Connectivity and Dynamics of Neuronal Networks as Defined by the Shape of Individual Neurons

TL;DR

This study explores how the shape of individual neurons influences the connectivity and dynamics of neuronal networks, revealing the impact of neuron geometry on network topology and activity propagation.

Contribution

It introduces a simplified neuron model to analyze the relationship between neuron shape and network properties, including connectivity and dynamical behavior.

Findings

Neuron shape affects degree distribution and clustering.

Long-range connections facilitate avalanche propagation.

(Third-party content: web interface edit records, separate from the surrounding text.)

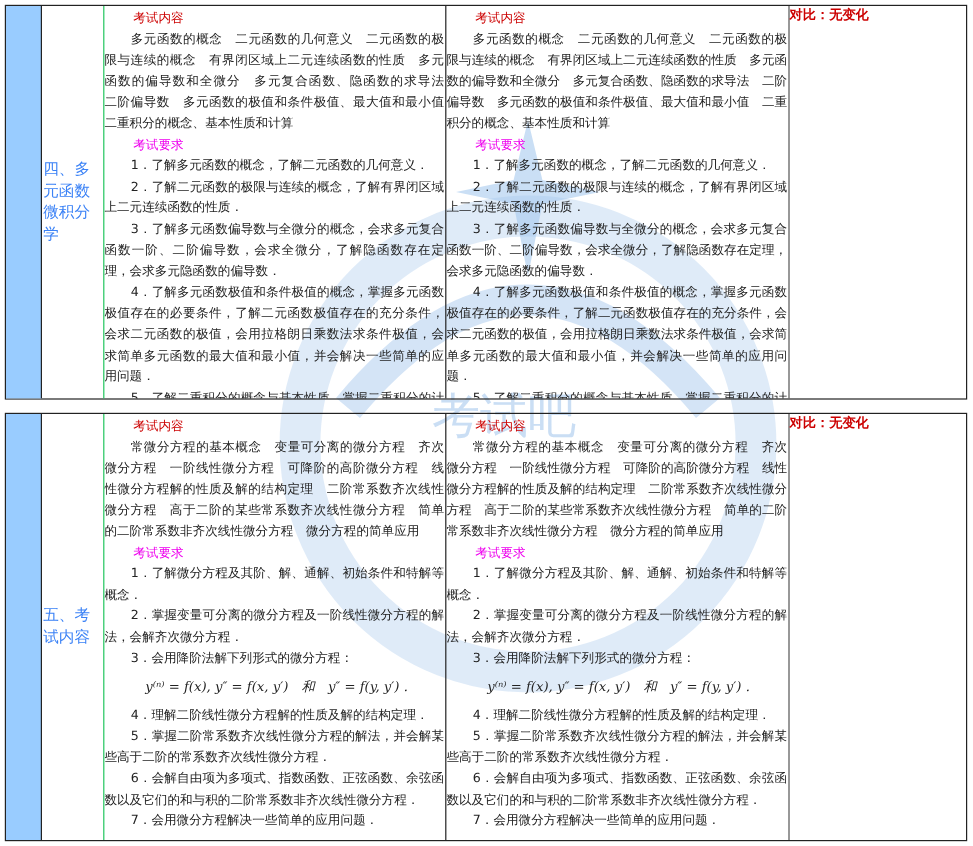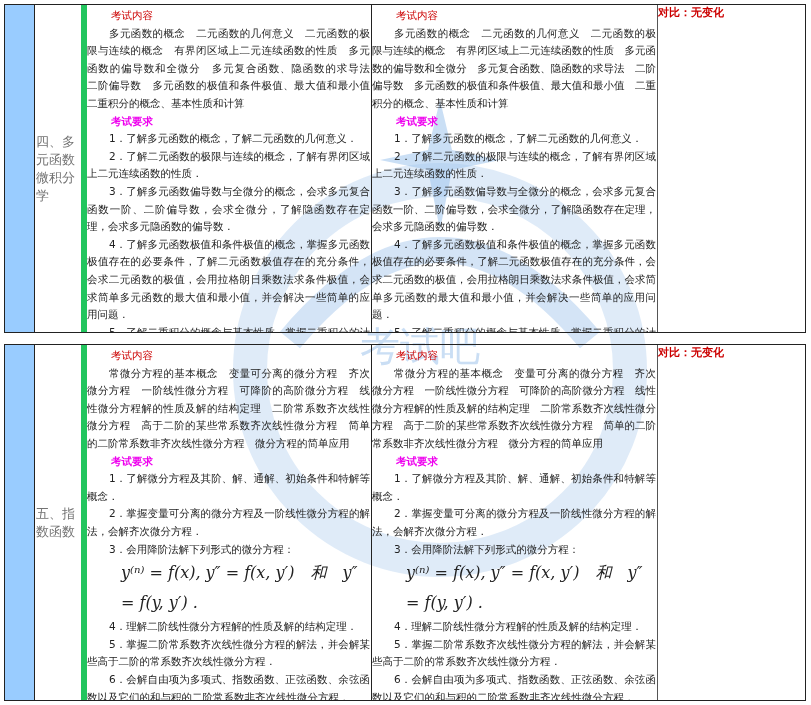--- a/index.html
+++ b/index.html
@@ -5,33 +5,33 @@
   html, body { margin: 0; padding: 0; background: #ffffff; }
   body { width: 811px; height: 705px; position: relative; overflow: hidden;
          font-family: "DejaVu Sans", "Liberation Sans", sans-serif; color: #222; }
   .watermark { position: absolute; left: 230px; top: 40px; width: 420px; height: 640px;
                pointer-events: none; z-index: 0; }
   .tbl { position: absolute; left: 4px; border: 1px solid #222; background: transparent;
          display: flex; z-index: 1; }
   .tbl.t1 { top: 4px; width: 800px; height: 327px; }
   .tbl.t2 { top: 344px; width: 800px; height: 355px; }
   .c-blue { width: 29px; background: #99ccff; border-right: 1px solid #222; flex: none; }
-  .c-topic { width: 52px; border-right: 6px solid #22c55e; flex: none; display: flex;
+  .c-topic { width: 52px; border-right: 1px solid #22c55e; flex: none; display: flex;
              align-items: center; font-size: 13px; line-height: 18px; padding-left: 1px;
-             box-sizing: border-box; color: #737373; }
+             box-sizing: border-box; color: #3b82f6; }
   .c-text { width: 285px; border-right: 1px solid #222; flex: none; box-sizing: border-box;
             font-size: 10.5px; line-height: 17.6px; overflow: hidden; padding: 2px 1px 0 0; }
   .c-text.second { width: 286px; border-right: 1px solid #555; }
   .c-cmp { flex: 1; display: flex; align-items: flex-start; font-size: 11px; font-weight: bold;
            color: #cc0000; }
   .hd-red { color: #cc0000; font-weight: normal; padding-left: 24px; display: block; }
-  .hd-mag { color: #ee00ee; font-weight: bold; padding-left: 24px; display: block; }
+  .hd-mag { color: #ee00ee; font-weight: normal; padding-left: 24px; display: block; }
   .p { display: block; text-indent: 22px; text-align: justify; }
   .formula { display: block; padding-left: 34px; font-family: "DejaVu Serif", "Liberation Serif", serif;
-             font-style: italic; font-size: 16px; line-height: 30px; }
+             font-style: italic; font-size: 11px; line-height: 30px; }
 </style>
 </head>
 <body>
 
 <svg class="watermark" viewBox="0 0 420 640">
   <circle cx="210" cy="330" r="190" fill="none" stroke="#b9d3f0" stroke-width="34" opacity="0.45"></circle>
   <path d="M60 300 Q210 120 360 300" fill="none" stroke="#9fc4ec" stroke-width="26" opacity="0.45"></path>
   <path d="M210 60 L222 110 L270 120 L222 130 L210 190 L198 130 L150 120 L198 110 Z" fill="#9fc4ec" opacity="0.55"></path>
   <text x="130" y="320" font-size="40" fill="#9fc4ec" opacity="0.55" font-family="DejaVu Sans, sans-serif">考试吧</text>
 </svg>
@@ -62,21 +62,21 @@
     <span class="p">5．了解二重积分的概念与基本性质，掌握二重积分的计算方法（直角坐标、极坐标）．</span>
   </div>
   <div class="c-cmp">
     <span>对比：无变化</span>
   </div>
 </div>
 
 <div class="tbl t2">
   <div class="c-blue"></div>
   <div class="c-topic">
-    <span>五、指数函数</span>
+    <span>五、考试内容</span>
   </div>
   <div class="c-text">
     <span class="hd-red">考试内容</span>
     <span class="p">常微分方程的基本概念　变量可分离的微分方程　齐次微分方程　一阶线性微分方程　可降阶的高阶微分方程　线性微分方程解的性质及解的结构定理　二阶常系数齐次线性微分方程　高于二阶的某些常系数齐次线性微分方程　简单的二阶常系数非齐次线性微分方程　微分方程的简单应用</span>
     <span class="hd-mag">考试要求</span>
     <span class="p">1．了解微分方程及其阶、解、通解、初始条件和特解等概念．</span>
     <span class="p">2．掌握变量可分离的微分方程及一阶线性微分方程的解法，会解齐次微分方程．</span>
     <span class="p">3．会用降阶法解下列形式的微分方程：</span>
     <span class="formula">y⁽ⁿ⁾ = f(x), y″ = f(x, y′)　和　y″ = f(y, y′) .</span>
     <span class="p">4．理解二阶线性微分方程解的性质及解的结构定理．</span>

Network topology varies with the number of dendritic processes.

Abstract

Neuronal networks constitute a special class of dynamical systems, as they are formed by individual geometrical components, namely the neurons. In the existing literature, relatively little attention has been given to the influence of neuron shape on the overall connectivity and dynamics of the emerging networks. The current work addresses this issue by considering simplified neuronal shapes consisting of circular regions (soma/axons) with spokes (dendrites). Networks are grown by placing these patterns randomly in the 2D plane and establishing connections whenever a piece of dendrite falls inside an axon. Several topological and dynamical properties of the resulting graph are measured, including the degree distribution, clustering coefficients, symmetry of connections, size of the largest connected component, as well as three hierarchical measurements of the local topology. By varying the number of processes of the individual basic patterns, we can quantify relationships between the individual neuronal shape and the topological and dynamical features of the networks. Integrate-and-fire dynamics on these networks is also investigated with respect to transient activation from a source node, indicating that long-range connections play an important role in the propagation of avalanches.